Symposium | Textile Translations
From the conference website:
Textile Translations: Intermedia Processes of Textile Transfer in the Arts
University of Zurich, 6-7 June 2013
Organised by Anika Reineke and Anne Röhl (ERC-Project “Textile – An Iconology of the Textile in Art and Architecture,” University of Zurich)
Processes of transfer and translation are crucial to the production and fashioning of textile materials: In the production of textiles, images taken from other media are submitted to the structure of warp and weft or translated into loops, stitches and knots. Thus, every textile technique requires translations and alterations of the original draft, even if the relation of the transferred subject or pattern to the media varies according to the technique: In the case of a woven image or a textile print, image and support are inseparable, though an embroidered motif, however, can be clearly distinguished from its backdrop. Translations into the textile and vice versa inevitably entail variation, mutation and adaptation. In this way translation processes leave traces inscribed in the particular object.

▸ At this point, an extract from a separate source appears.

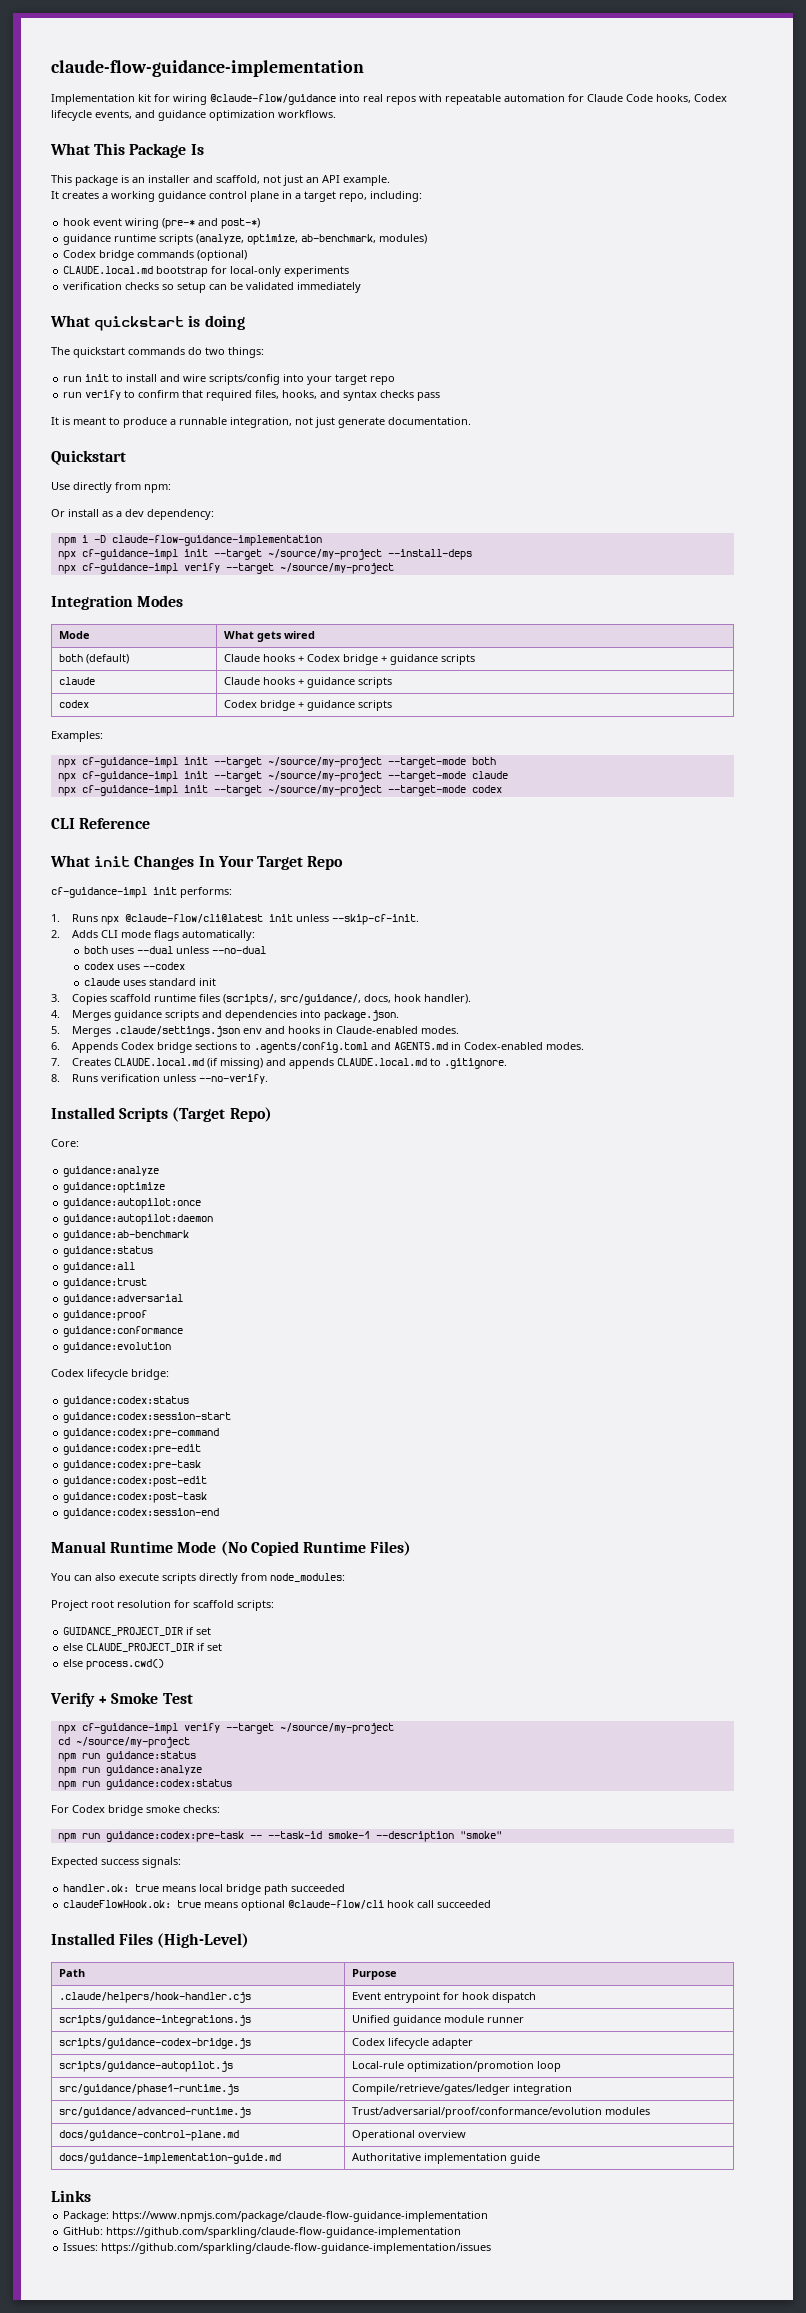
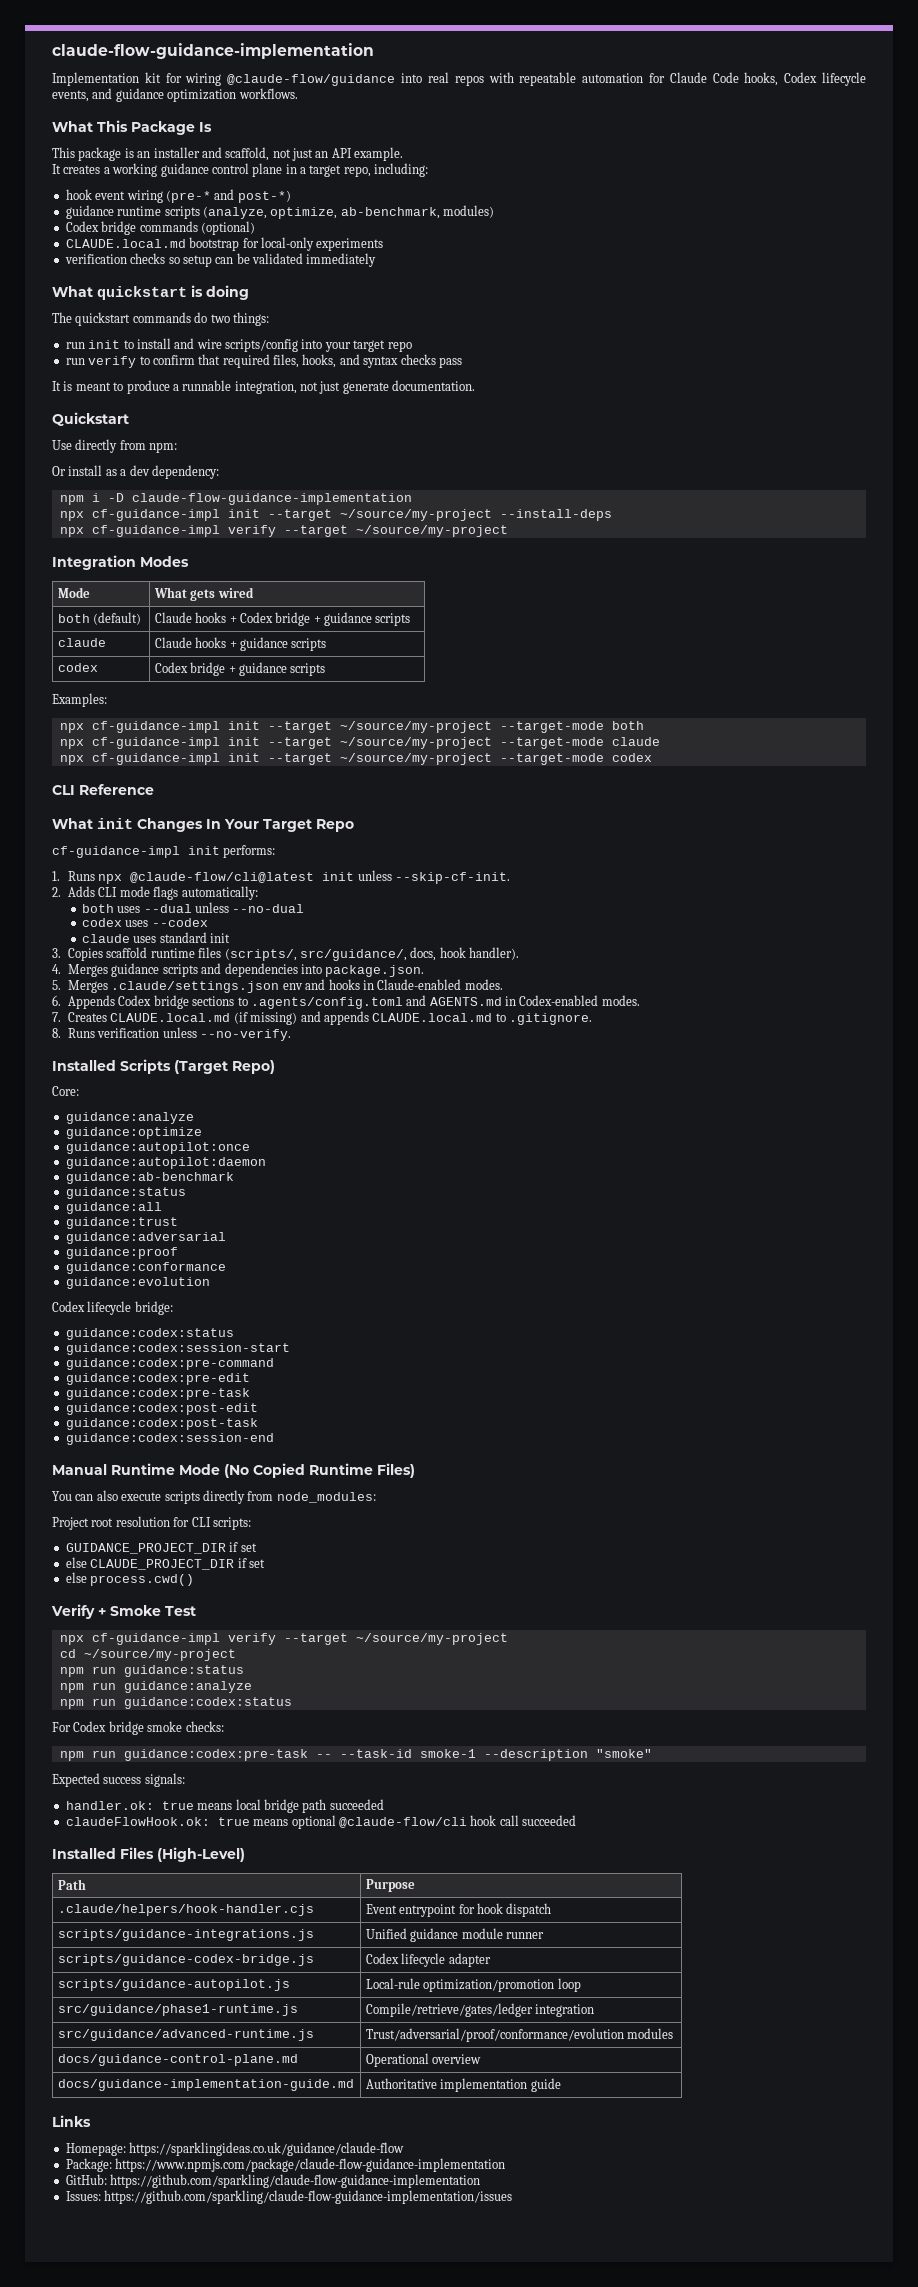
- Project root resolution for scaffold scripts:
+ Project root resolution for CLI scripts:
+ Homepage: https://sparklingideas.co.uk/guidance/claude-flow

Because of the variety of manufacturing processes and their flexibility and malleability as material, technique, medium and metaphor, textiles provide a number of starting points for future research on processes of transfer. The symposium Textile Translations seeks to investigate these. In doing so, it is not the intent to focus on the alleged hierarchy of the original and the copy – or a comparison of before and after – but rather on the process of translation and its effects and implications. In this regard, textiles can be positioned at the beginning and end of such processes, or even due to their flexibility and adaptability, embody transitory conversion. Focusing on the process as the ‘inbetween’, the interactions of textiles and other media are the main concern of the symposium.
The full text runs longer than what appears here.